## Task
Among the lines of the records below, copy those that hold the word "uses".

━━━ Extracted information ━━━

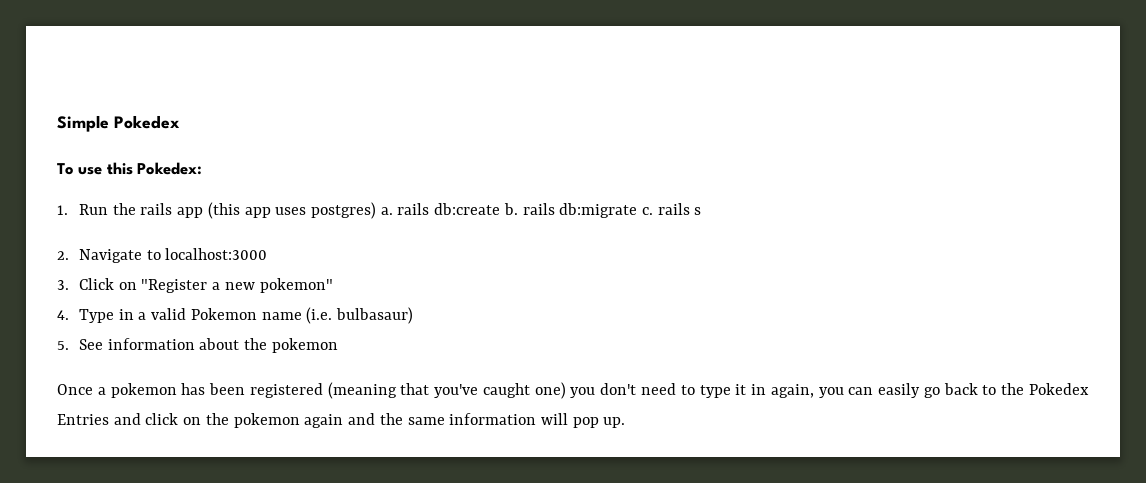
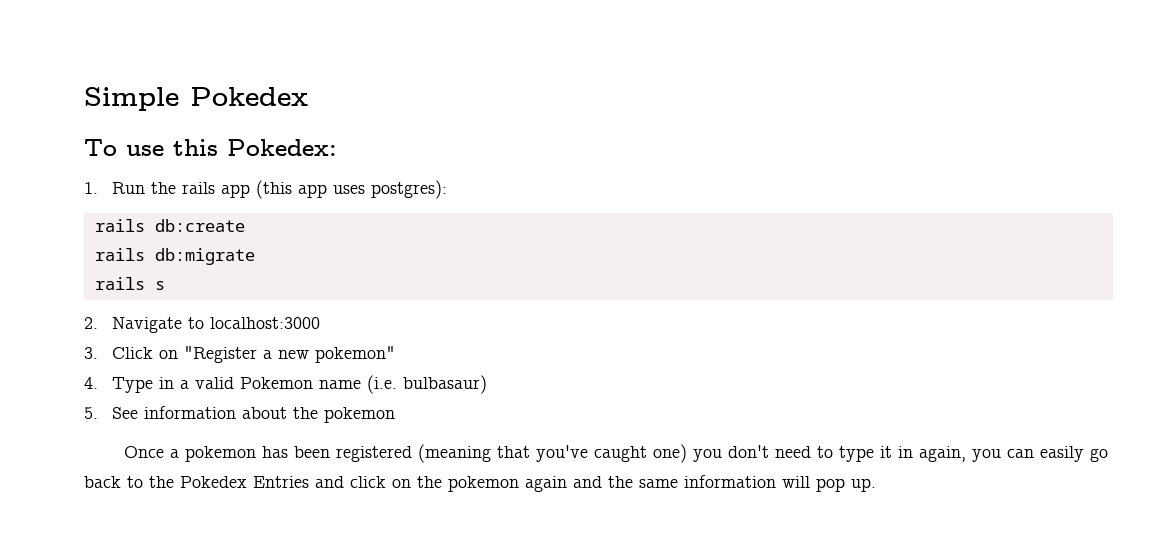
- 1. Run the rails app (this app uses postgres) a. rails db:create b. rails db:migrate c. rails s
+ 1. Run the rails app (this app uses postgres):
+ rails db:create
+ rails db:migrate
+ rails s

━━━

## Expected answer
- 1. Run the rails app (this app uses postgres) a. rails db:create b. rails db:migrate c. rails s
+ 1. Run the rails app (this app uses postgres):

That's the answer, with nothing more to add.